– Merci !
Ce représentant syndical vient de s’exprimer longuement pour délivrer le point de vue de sa centrale sur la négociation en cours. « Merci ». C’est le premier mot que je prononce, peut-être même le seul à ce moment précis de nos échanges. Il capte un instant mon regard et s’avise que ce simple mot, « merci », je l’ai prononcé sans détour. Il marque mon attention, mon approbation sinon du fond, du moins de la forme. Merci pour le partage de vues. Merci pour l’engagement. Merci pour la sincérité du propos. Merci pour le courage d’exprimer votre opinion. Merci pour l’éloquence, peut-être. Un « merci » qu’il ne faudrait surtout pas prendre pour une marque d’indifférence voire d’ironie, qui signifierait seulement : « Vous avez été très long, passons au point suivant s’il vous plait… ». Mais la sincérité des échanges que j’ai toujours eue à l’égard de cet interlocuteur, celui-là comme les autres, l’assure que mon « merci » est sincère. Tout comme le naturel avec lequel je l’ai prononcé.
Si l’on peut parler ici d’une « technique », celle du remerciement en négociation ou en CCE permet de reconnaître la personne, tout en pouvant clore l’échange et éviter ainsi d’engager les parties dans des débats le plus souvent idéologiques, qui apportent peu aux échanges.
Au-delà d’une technique enseignée, je l’applique régulièrement, avant tout pour reconnaître la personne et la respecter. C’est devenu pour moi une habitude plus qu’une technique visant à faire taire la personne.
Chacun autour de la table entend ce « merci » pour ce qu’il est : la marque d’un dialogue. Il signifie : « nous ne sommes pas d’accord sur tout, peut-être même sur rien en cet instant, mais nous sommes en dialogue, en recherche de solutions, respectueux des formes autant que des personnes. »
Dire « merci » pour saluer la fin d’une intervention montre au fond que nous croyons à la possibilité d’aboutir à un accord.
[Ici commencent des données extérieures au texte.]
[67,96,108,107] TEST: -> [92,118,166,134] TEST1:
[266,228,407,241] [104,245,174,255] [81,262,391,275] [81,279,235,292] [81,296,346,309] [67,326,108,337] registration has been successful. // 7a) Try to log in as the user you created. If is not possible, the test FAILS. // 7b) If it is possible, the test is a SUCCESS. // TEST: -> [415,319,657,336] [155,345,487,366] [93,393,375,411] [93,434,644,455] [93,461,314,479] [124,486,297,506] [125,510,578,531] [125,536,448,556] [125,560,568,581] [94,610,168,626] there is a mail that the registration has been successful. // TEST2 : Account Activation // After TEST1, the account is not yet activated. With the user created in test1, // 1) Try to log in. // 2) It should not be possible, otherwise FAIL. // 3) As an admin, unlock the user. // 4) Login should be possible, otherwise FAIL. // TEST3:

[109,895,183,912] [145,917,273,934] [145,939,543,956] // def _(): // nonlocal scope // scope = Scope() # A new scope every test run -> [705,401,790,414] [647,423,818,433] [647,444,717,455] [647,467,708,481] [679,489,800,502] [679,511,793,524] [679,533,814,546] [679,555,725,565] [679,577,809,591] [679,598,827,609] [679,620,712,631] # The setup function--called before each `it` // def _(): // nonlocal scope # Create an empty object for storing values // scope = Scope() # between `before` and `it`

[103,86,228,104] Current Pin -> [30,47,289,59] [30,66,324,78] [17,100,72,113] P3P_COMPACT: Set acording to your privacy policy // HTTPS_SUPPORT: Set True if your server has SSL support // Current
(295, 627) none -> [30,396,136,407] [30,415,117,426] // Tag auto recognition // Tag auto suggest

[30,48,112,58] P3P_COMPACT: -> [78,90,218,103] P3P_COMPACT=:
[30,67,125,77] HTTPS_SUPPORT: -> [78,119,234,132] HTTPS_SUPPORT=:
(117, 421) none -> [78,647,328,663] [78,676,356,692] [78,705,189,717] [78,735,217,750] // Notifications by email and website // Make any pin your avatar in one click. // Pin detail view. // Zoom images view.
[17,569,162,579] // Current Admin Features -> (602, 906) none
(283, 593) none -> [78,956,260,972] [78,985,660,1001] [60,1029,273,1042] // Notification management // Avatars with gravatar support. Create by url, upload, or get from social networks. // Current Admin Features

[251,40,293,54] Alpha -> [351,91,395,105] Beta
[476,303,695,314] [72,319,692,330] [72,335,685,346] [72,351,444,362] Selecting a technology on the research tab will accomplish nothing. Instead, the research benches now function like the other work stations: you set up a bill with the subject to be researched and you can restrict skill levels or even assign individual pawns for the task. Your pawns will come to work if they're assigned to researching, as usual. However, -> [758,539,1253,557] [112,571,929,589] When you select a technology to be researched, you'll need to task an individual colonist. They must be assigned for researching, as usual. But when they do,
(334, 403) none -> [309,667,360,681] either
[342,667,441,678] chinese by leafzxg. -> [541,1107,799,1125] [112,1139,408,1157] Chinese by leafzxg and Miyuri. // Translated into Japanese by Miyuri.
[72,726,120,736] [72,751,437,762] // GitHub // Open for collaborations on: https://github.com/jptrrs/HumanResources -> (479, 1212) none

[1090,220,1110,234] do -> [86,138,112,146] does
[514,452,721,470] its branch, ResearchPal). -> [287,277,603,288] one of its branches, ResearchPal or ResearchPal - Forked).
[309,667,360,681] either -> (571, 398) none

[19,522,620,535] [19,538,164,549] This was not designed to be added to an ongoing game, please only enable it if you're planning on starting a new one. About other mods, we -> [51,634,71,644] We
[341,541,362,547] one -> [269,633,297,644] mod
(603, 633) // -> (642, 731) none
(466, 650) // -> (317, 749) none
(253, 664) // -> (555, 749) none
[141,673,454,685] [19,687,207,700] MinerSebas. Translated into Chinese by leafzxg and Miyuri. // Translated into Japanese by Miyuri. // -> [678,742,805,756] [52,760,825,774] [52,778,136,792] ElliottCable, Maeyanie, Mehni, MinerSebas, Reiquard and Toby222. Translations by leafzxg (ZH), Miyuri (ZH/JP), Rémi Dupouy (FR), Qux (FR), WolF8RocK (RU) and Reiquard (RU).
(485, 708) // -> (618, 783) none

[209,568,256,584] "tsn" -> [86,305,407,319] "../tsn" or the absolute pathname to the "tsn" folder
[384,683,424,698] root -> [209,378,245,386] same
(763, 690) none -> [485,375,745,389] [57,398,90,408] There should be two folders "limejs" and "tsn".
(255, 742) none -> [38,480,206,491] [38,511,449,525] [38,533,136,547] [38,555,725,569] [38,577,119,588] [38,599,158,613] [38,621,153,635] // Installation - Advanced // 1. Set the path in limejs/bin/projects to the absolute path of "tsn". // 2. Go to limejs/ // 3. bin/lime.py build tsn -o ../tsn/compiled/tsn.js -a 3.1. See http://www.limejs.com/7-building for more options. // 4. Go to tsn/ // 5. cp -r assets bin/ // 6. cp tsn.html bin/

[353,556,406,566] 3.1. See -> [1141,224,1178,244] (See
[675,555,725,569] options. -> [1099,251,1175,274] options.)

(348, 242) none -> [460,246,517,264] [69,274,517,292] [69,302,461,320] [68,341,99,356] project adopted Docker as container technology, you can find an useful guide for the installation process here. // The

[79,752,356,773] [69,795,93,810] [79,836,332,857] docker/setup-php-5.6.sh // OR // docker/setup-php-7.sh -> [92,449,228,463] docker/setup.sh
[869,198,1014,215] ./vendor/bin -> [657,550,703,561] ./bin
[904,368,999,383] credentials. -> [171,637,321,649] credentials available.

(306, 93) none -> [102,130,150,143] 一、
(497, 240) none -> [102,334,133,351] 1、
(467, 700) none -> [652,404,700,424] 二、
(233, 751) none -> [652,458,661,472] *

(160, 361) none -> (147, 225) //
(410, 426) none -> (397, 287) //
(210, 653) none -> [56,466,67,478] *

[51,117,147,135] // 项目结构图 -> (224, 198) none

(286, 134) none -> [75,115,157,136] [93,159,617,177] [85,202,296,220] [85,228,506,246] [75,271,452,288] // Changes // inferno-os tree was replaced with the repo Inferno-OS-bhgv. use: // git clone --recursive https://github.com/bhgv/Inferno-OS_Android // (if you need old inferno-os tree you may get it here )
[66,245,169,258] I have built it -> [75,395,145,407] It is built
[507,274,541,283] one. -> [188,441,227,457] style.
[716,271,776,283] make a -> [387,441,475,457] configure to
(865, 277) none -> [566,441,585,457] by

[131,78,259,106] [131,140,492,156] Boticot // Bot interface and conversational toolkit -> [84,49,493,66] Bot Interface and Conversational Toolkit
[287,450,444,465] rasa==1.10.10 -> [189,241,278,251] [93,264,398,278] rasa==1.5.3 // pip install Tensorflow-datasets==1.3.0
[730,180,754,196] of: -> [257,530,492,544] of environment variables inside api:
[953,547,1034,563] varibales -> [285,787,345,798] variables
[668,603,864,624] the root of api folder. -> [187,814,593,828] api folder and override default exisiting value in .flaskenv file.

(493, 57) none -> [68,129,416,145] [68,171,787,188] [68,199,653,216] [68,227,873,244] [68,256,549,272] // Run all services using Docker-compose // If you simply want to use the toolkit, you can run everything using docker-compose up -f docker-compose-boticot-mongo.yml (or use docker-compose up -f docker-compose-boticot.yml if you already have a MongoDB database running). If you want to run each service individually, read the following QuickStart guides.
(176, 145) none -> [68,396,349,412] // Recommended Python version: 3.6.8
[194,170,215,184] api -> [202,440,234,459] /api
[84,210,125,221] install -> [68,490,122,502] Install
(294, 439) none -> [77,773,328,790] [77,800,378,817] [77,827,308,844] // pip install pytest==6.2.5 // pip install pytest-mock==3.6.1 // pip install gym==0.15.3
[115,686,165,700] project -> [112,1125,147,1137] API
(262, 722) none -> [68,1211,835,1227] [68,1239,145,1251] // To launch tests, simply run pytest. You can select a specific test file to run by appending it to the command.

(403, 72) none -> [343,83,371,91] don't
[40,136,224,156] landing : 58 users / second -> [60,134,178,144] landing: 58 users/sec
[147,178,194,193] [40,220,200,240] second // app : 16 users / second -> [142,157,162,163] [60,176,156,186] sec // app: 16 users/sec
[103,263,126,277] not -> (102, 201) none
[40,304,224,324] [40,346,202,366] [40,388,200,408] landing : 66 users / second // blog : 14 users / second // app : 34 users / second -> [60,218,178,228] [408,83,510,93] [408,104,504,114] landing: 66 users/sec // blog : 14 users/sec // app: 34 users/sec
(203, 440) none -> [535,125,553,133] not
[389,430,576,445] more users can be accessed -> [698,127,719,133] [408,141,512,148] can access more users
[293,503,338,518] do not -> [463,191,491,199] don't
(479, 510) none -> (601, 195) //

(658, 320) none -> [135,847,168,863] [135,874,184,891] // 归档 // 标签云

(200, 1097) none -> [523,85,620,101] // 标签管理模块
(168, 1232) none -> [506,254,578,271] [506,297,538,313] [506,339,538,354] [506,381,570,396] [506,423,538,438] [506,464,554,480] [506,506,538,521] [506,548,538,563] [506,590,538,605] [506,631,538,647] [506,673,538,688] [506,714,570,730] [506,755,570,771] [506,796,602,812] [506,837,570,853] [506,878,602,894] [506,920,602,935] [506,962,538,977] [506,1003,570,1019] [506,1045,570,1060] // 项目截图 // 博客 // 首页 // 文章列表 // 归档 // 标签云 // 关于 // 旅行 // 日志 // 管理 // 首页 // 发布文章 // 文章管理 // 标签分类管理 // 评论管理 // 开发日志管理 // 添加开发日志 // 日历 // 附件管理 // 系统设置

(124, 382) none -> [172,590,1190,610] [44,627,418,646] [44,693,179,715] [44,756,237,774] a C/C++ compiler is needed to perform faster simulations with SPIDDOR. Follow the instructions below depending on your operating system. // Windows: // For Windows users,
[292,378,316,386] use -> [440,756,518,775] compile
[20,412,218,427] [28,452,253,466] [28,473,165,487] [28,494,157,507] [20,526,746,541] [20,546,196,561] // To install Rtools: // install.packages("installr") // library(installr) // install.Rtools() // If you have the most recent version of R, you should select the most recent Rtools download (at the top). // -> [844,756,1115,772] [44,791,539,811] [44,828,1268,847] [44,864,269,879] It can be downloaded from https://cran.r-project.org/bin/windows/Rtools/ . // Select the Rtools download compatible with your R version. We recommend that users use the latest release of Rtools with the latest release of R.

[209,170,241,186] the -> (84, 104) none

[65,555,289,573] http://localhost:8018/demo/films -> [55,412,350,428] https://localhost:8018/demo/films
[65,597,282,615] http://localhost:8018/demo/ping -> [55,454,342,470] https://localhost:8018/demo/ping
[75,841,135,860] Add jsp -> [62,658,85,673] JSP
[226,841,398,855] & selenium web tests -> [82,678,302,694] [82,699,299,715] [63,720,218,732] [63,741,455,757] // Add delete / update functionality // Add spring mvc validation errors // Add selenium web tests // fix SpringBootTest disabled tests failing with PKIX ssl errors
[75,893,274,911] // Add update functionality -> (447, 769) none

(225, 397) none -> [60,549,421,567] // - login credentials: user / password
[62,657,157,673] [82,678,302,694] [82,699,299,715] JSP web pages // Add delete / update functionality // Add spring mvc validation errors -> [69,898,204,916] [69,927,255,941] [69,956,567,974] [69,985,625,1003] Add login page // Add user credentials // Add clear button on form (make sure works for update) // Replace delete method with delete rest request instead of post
C’est bien le propre de toute négociation et la posture qu’il revient à tout négociateur d’adopter. Un simple « merci » contient beaucoup plus de « signifié » que la modestie du « signifiant » ne le laisse paraître.
« Dis merci ! » : n’est-ce pas l’une des premières injonctions auxquelles, en bons parents avisés, nous soumettons nos enfants ?
Remercier ne clôture pas une conversation. Il l’entretient.